### TASK INSTRUCTIONS
Extract the text of every entry below exactly; leave images out.

### DATA PROVIDED
■ ■ ■ ■ ■ ■ ■

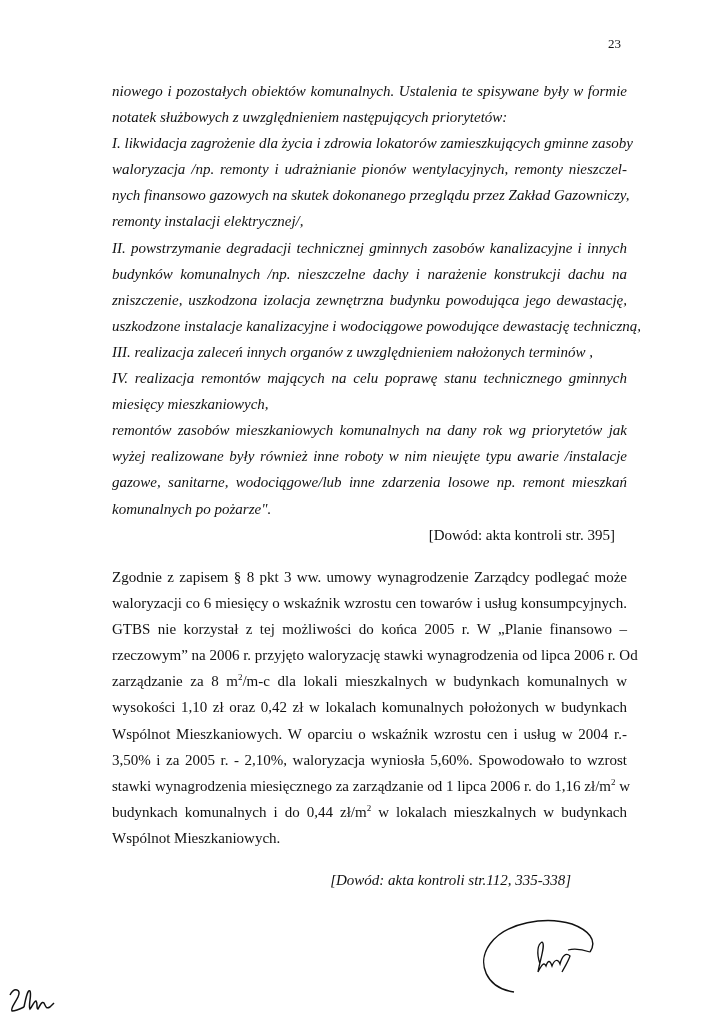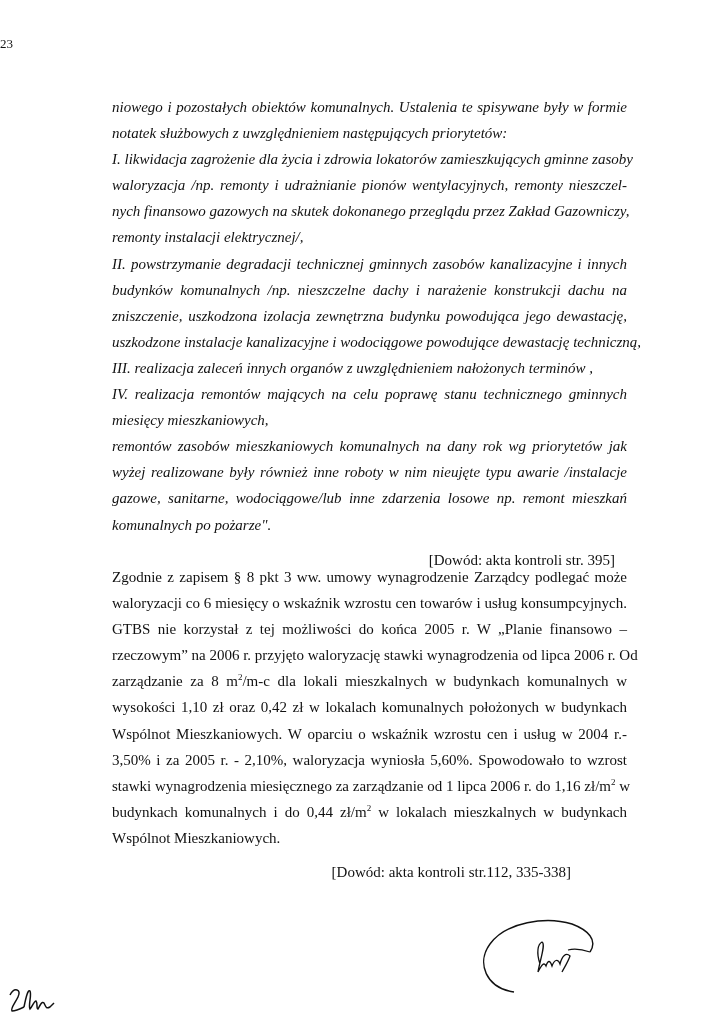--- a/index.html
+++ b/index.html
@@ -8,7 +8,7 @@
     font-family: "Liberation Serif", "DejaVu Serif", serif; color: #111;
   }
   .page-number {
-    position: absolute; top: 36px; left: 0; width: 621px; text-align: left; font-size: 13px;
+    position: absolute; top: 36px; left: 0; width: 621px; text-align: right; font-size: 13px;
   }
   .body-text {
     position: absolute; left: 112px; width: 515px; font-size: 15px; line-height: 26.1px;

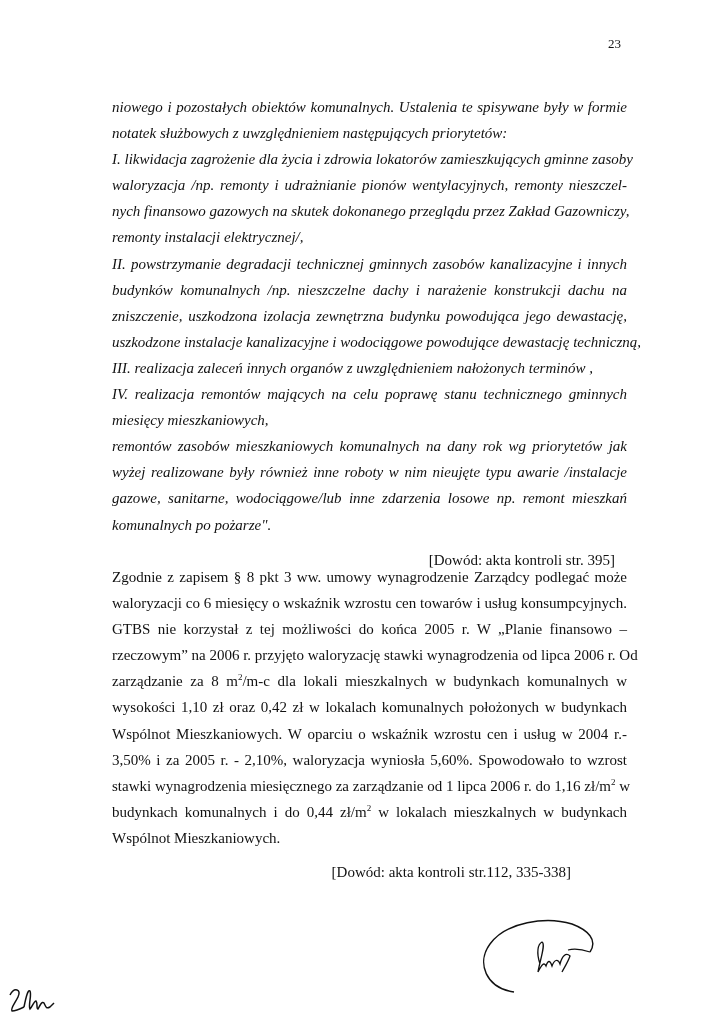--- a/index.html
+++ b/index.html
@@ -13,7 +13,7 @@
   .body-text {
     position: absolute; left: 112px; width: 515px; font-size: 15px; line-height: 26.1px;
   }
-  .italic { top: 94px; font-style: italic; }
+  .italic { top: 78px; font-style: italic; }
   .roman { top: 564px; }
   .line { display: block; white-space: nowrap; text-align: justify; text-align-last: justify; height: 26.1px; }
   .line.last { text-align-last: left; }

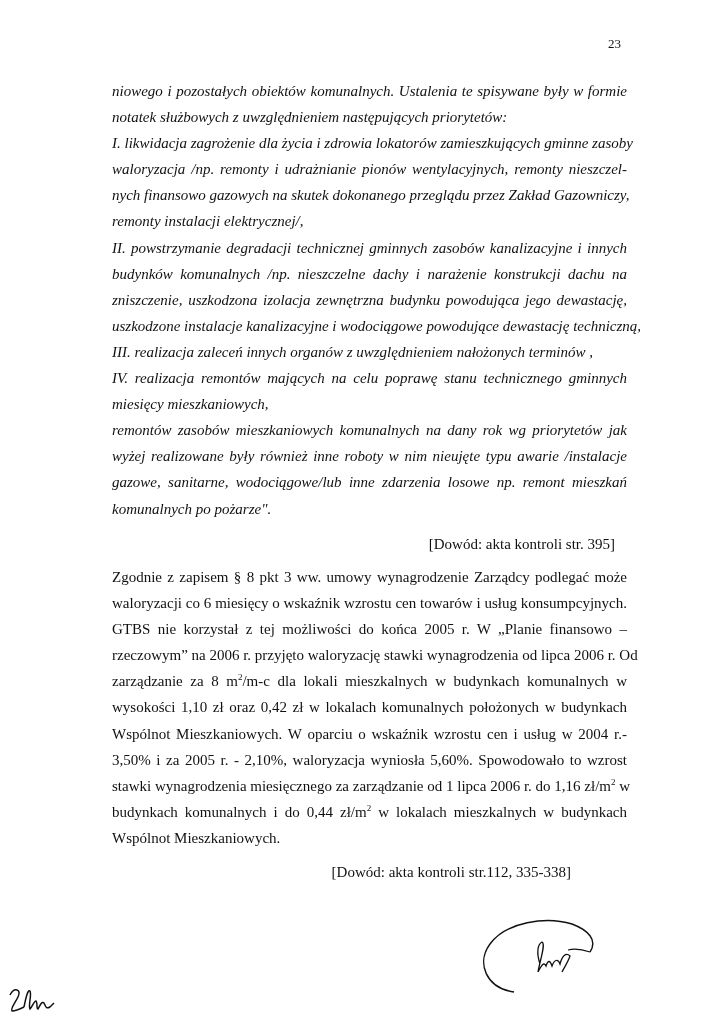--- a/index.html
+++ b/index.html
@@ -17,7 +17,7 @@
   .roman { top: 564px; }
   .line { display: block; white-space: nowrap; text-align: justify; text-align-last: justify; height: 26.1px; }
   .line.last { text-align-last: left; }
-  .evidence { display: block; text-align: right; padding-right: 12px; height: 26.1px; margin-top: 9px; }
+  .evidence { display: block; text-align: right; padding-right: 12px; height: 26.1px; }
   .evidence.e2 { padding-right: 56px; margin-top: 8px; }
   sup { font-size: 9px; line-height: 0; }
   .signature { position: absolute; left: 476px; top: 908px; }

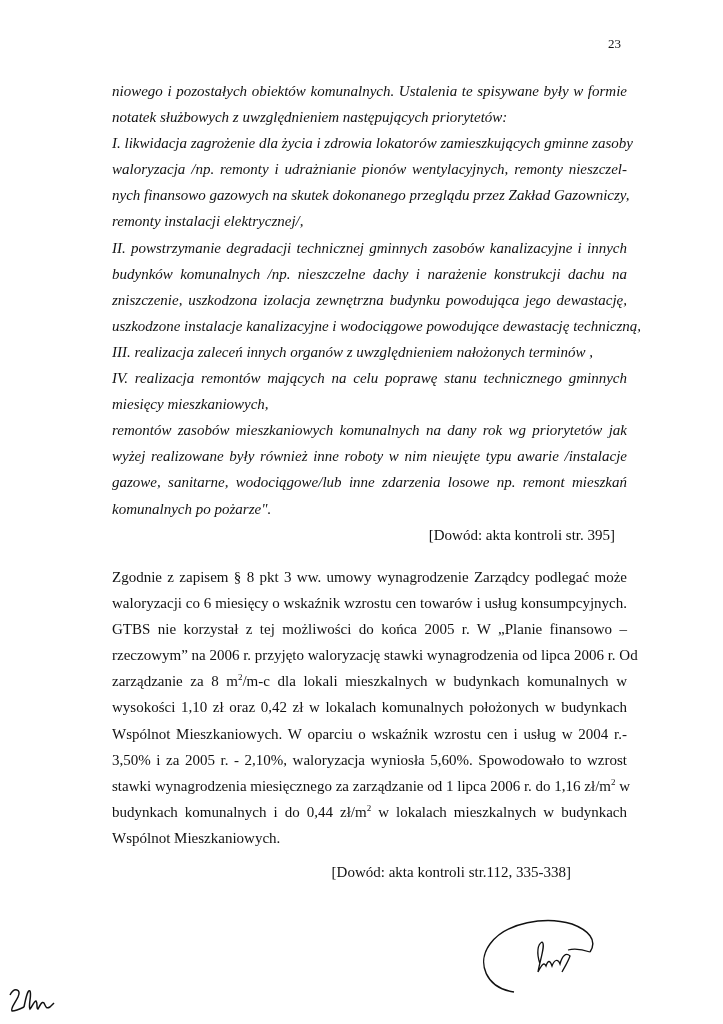--- a/index.html
+++ b/index.html
@@ -18,7 +18,7 @@
   .line { display: block; white-space: nowrap; text-align: justify; text-align-last: justify; height: 26.1px; }
   .line.last { text-align-last: left; }
   .evidence { display: block; text-align: right; padding-right: 12px; height: 26.1px; }
-  .evidence.e2 { padding-right: 56px; margin-top: 8px; }
+  .evidence.e2 { padding-right: 56px; margin-top: 16px; font-style: italic; }
   sup { font-size: 9px; line-height: 0; }
   .signature { position: absolute; left: 476px; top: 908px; }
   .initials { position: absolute; left: 6px; top: 985px; }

■ ■ ■ ■ ■ ■ ■

### RESULT BELOW
--- a/index.html
+++ b/index.html
@@ -8,7 +8,7 @@
     font-family: "Liberation Serif", "DejaVu Serif", serif; color: #111;
   }
   .page-number {
-    position: absolute; top: 36px; left: 0; width: 621px; text-align: left; font-size: 13px;
+    position: absolute; top: 36px; left: 0; width: 621px; text-align: right; font-size: 13px;
   }
   .body-text {
     position: absolute; left: 112px; width: 515px; font-size: 15px; line-height: 26.1px;

--- a/index.html
+++ b/index.html
@@ -13,7 +13,7 @@
   .body-text {
     position: absolute; left: 112px; width: 515px; font-size: 15px; line-height: 26.1px;
   }
-  .italic { top: 94px; font-style: italic; }
+  .italic { top: 78px; font-style: italic; }
   .roman { top: 564px; }
   .line { display: block; white-space: nowrap; text-align: justify; text-align-last: justify; height: 26.1px; }
   .line.last { text-align-last: left; }

--- a/index.html
+++ b/index.html
@@ -17,7 +17,7 @@
   .roman { top: 564px; }
   .line { display: block; white-space: nowrap; text-align: justify; text-align-last: justify; height: 26.1px; }
   .line.last { text-align-last: left; }
-  .evidence { display: block; text-align: right; padding-right: 12px; height: 26.1px; margin-top: 9px; }
+  .evidence { display: block; text-align: right; padding-right: 12px; height: 26.1px; }
   .evidence.e2 { padding-right: 56px; margin-top: 8px; }
   sup { font-size: 9px; line-height: 0; }
   .signature { position: absolute; left: 476px; top: 908px; }

--- a/index.html
+++ b/index.html
@@ -18,7 +18,7 @@
   .line { display: block; white-space: nowrap; text-align: justify; text-align-last: justify; height: 26.1px; }
   .line.last { text-align-last: left; }
   .evidence { display: block; text-align: right; padding-right: 12px; height: 26.1px; }
-  .evidence.e2 { padding-right: 56px; margin-top: 8px; }
+  .evidence.e2 { padding-right: 56px; margin-top: 16px; font-style: italic; }
   sup { font-size: 9px; line-height: 0; }
   .signature { position: absolute; left: 476px; top: 908px; }
   .initials { position: absolute; left: 6px; top: 985px; }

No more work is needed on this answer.